Name: Emilie De Angelis

Political party: Democratic

Age: 46

Education: Bachelor of Arts, St. Mary’s of Notre Dame, 1997

Occupation: Owner and Director, Serafina Consulting, 2017-present. Consultant in philanthropic fundraising for arts, culture, education and other non-profit organizations at local and national level.

Family: Husband Bert Davenport, one child

Relevant experience: Led the state chapter of moms’ rights group, Moms Demand Action, for four years, turning it into a statewide force for change that passed two landmark bills on public safety in the Roundhouse. Chairman of the city’s public art council. Extensive professional experience in the non-profit sector, making transformative investment projects possible.

Campaign website: EmilieABQCouncil.com

What is the biggest problem your district is currently facing and how would you deal with it?
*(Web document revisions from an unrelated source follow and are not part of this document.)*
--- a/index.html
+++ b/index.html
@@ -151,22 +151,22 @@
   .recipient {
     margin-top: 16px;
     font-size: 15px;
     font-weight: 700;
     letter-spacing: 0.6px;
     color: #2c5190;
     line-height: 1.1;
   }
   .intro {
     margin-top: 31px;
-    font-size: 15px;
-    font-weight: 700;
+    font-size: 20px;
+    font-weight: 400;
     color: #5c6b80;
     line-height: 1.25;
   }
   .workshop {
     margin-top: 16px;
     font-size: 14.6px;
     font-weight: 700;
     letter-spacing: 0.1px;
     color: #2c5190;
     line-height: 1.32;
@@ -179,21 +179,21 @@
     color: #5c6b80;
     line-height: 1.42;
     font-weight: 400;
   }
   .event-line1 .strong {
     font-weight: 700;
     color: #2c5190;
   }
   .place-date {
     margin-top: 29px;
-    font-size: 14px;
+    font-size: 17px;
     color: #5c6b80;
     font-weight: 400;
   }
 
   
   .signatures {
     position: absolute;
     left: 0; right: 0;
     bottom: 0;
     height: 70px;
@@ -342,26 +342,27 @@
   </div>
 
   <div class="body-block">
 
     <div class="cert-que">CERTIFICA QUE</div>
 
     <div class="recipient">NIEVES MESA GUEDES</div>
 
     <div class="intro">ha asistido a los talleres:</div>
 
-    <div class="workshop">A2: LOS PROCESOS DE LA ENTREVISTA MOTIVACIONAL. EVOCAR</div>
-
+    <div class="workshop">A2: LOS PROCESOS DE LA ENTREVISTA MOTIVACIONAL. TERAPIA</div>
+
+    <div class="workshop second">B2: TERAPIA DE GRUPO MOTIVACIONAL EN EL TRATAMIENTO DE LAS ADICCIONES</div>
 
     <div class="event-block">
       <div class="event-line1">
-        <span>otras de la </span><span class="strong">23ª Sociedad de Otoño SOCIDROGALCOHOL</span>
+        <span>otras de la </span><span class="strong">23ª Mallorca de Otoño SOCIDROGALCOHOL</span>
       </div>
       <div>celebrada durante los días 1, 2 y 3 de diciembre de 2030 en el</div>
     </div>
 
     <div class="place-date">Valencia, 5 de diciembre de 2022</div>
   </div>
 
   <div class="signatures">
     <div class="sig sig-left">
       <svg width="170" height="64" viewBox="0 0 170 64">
Violent crime threatens our public safety, our quality of life and our economic progress. We must address the root causes with evidence-based community violence response programs that help reduce violence; and expand the Department of Community Safety. Equally important is a fully sustainable plan for the preservation of water and clean energy in our city.
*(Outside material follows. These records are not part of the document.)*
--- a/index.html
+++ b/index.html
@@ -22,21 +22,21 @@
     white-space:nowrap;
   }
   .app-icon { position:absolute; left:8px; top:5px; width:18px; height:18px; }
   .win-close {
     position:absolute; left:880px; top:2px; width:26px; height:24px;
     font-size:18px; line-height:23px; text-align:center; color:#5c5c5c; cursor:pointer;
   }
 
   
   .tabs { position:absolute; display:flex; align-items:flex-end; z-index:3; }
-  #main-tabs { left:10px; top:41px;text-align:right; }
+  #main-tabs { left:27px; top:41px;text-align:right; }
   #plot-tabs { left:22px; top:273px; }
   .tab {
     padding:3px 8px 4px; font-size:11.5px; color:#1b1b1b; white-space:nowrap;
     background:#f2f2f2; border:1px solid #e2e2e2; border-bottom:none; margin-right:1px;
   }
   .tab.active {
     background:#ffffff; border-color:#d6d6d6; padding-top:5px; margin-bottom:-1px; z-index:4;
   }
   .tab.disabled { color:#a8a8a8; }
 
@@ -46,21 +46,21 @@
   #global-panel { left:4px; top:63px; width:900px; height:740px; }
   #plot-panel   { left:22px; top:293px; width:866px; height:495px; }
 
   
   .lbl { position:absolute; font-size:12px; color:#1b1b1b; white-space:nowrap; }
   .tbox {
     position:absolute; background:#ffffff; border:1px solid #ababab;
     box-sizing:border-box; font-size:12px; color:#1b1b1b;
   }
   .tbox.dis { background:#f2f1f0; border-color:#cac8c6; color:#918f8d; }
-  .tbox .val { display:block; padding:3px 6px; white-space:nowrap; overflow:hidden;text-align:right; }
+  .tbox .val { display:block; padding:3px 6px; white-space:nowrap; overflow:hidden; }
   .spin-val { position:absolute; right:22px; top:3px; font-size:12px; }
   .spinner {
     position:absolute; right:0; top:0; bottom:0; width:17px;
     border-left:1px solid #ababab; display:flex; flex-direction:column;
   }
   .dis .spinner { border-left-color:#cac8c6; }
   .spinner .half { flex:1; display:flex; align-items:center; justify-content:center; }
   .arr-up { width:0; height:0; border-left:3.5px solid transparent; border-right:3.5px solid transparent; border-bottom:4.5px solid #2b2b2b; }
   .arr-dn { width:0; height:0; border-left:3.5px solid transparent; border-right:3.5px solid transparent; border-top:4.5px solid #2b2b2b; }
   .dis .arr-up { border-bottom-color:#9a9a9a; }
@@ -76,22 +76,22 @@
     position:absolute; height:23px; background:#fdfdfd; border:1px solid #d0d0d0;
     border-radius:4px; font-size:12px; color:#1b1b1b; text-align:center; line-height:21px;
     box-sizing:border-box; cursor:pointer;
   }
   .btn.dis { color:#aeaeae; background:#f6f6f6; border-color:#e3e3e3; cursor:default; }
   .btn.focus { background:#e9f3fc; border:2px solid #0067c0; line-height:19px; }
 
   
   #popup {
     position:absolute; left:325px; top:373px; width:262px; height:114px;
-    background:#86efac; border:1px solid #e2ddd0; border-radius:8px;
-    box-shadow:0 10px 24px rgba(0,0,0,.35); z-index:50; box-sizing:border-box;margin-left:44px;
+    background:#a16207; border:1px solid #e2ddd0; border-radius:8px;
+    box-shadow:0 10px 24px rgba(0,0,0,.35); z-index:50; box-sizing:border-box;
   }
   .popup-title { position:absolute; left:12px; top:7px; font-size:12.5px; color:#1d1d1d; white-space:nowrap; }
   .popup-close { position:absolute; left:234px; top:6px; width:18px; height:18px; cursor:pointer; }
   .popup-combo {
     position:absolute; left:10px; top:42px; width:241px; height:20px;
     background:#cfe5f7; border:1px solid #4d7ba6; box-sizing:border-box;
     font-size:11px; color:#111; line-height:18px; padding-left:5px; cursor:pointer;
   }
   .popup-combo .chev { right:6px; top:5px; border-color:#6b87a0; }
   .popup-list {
What, if anything, can the Council do in law to reduce crime?

Grow Albuquerque Violence Intervention Program; create a response team for our emergencies to stop retaliation after the shootings; launch a community outreach program in the street; prioritize 24-hour emergency services for young people up to the age of 24; expand and deepen APD community policing; ensuring that our 911 and 242-COPS lines are fully staffed and responsive.

The ODA continues to operate under a US Department of Justice settlement agreement that outlines reforms, policy changes, and mandatory training that police must complete over several years. Should the city continue with this agreement or try to change it? If so, how should the city try to change it?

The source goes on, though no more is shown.